We are testing out AWX’s ability to handle concurrent Ansible jobs. We executed a single Ansible job to a 1000 hosts with various number of forks (100,200,500 etc). The AWX server’s hardware’s spec is very good (8 CPU and 64GB of memory). The assigned Ansible job is a simple job where it’s shell command is “echo start; sleep 20; echo”. In the results, the AWX_web shows it inconsistently doesn’t get a response from some of the 1000 hosts. So the whole job status get stuck in a running state. In this state, if I run another job, the newly executed job will not get executed as well. So this is a serious problem. Also the larger the number of forks, the more likely the occurrence of missing responses. To analyze the problem, we packet captured the communication between AWX_task and the 1000 hosts. Based on the packets, we can see that all of the 1000 hosts completed their jobs and closed the SSH session. That means that AWX_task also knows that all of the jobs were completed. But AWX_web still shows that some of the results are not yet received. I think there might be a problem between AWX_web , AWX_task and RabbitmQ.
What could be the cause of this error. What logs would you need to diagnose this problem?
Can you include more experimental setup information?
Ansible version
Default Ansible config?
1,000 real hosts? Virtualized hosts? Hardware specs of the 1,000 hosts.
Is the postgres db running on the same machine?
What kind of storage is backing the postgres db?
Have you tried running the equivalent test without tower? Just invoke Ansible on the command line and observe it’s behavior given the large fork workload.
Dies tower succeed with a smaller fork count and 1,000 hosts?

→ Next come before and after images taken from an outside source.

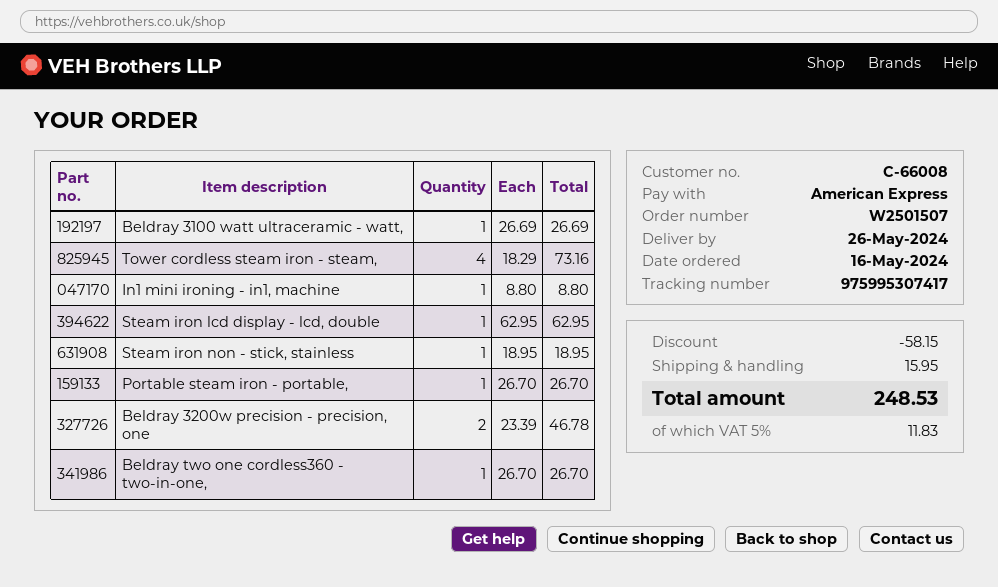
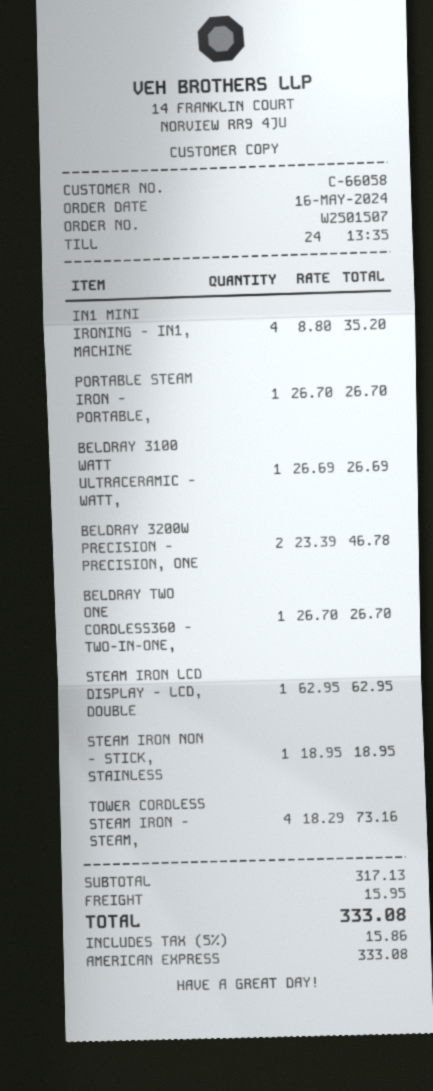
customer number: C-66008 -> C-66058
In1 mini ironing - in1, machine: 1 x 8.80 = 8.80 -> 4 x 8.80 = 35.20
discount: 58.15 -> none
tax: 5% = 11.83 -> 5% = 15.86
total: 248.53 -> 333.08

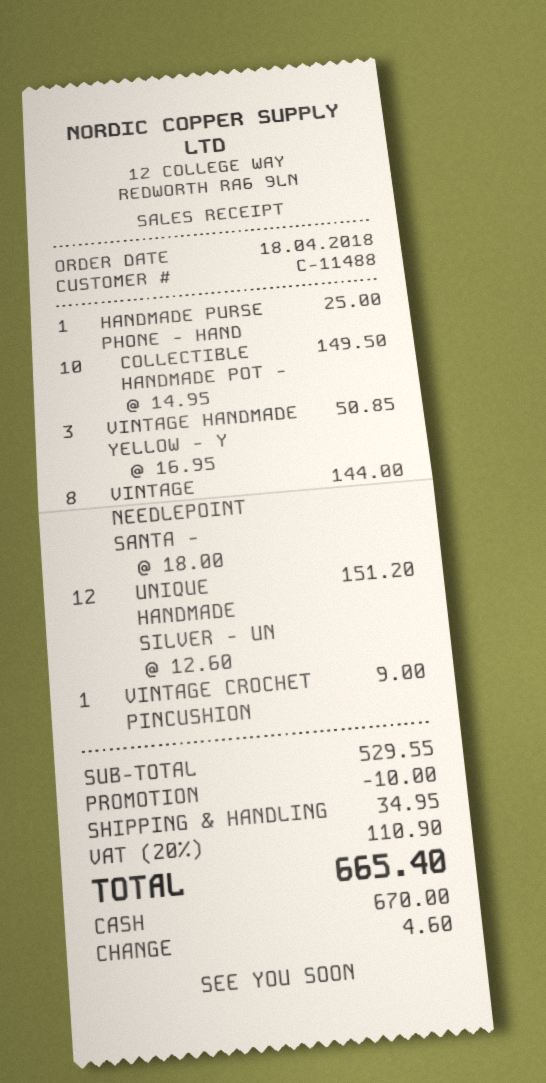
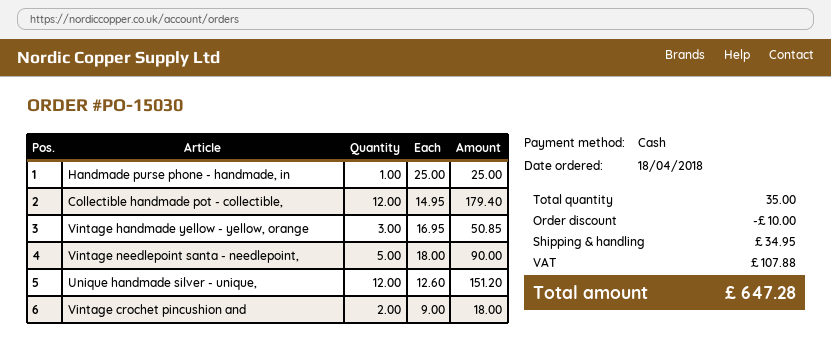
COLLECTIBLE HANDMADE POT -: 10 x 14.95 = 149.50 -> 12 x 14.95 = 179.40
VINTAGE NEEDLEPOINT SANTA -: 8 x 18.00 = 144.00 -> 5 x 18.00 = 90.00
VINTAGE CROCHET PINCUSHION: 1 x 9.00 = 9.00 -> 2 x 9.00 = 18.00
tax: 110.90 -> 107.88
total: 665.40 -> 647.28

When trying to emulate multiple hosts with a single host you often run into default configuration limitations. https://github.com/chrismeyersfsu/ansible-examples/tree/master/large_number_of_hosts_on_single_machine the playbook in that directory should help you get over the system configuration limitations. These configurations changes are for your managed nodes (the machine that ansible is connecting to … not the box tower is running on). We’ve seen the symptoms you describe under this exact scenario; the small ssh and system limitation tweaks should get you past this.
Ansible version is 2.4.1
No changes to the Ansible config. We are using it as AWX has set it.
We are using 1000 virtual hosts. we allocated multiple IP on a single server.
That server spec is 8cpu 64gb of RAM. CentOS
Postgres DB is on the same server on the AWX
The server is using internal SSD storage
We have not tried without the Tower, but we will try it out.
As the Ansible config is default, there is no change to the log setting. there is no logs written.
As for the mulitple host emulation, we increased the SSH server’s simultaneous session .
MAXSesssions1000
MaxStartups 1000:30:2000
useDNS no
StrictHostkeyCheckin no
In the ansible script, gather_facts: no
To avoid file simultaneous file write issue, we didn’t write to the file but only used echo.
The servers are on VMWare ESXI 6.5. And the managed node are on the virtual server.
Our test doesn’t fail all the time, but the failure occurs unpredictably. We are increasing the CPU and memory to find out the conditions where it runs successfully.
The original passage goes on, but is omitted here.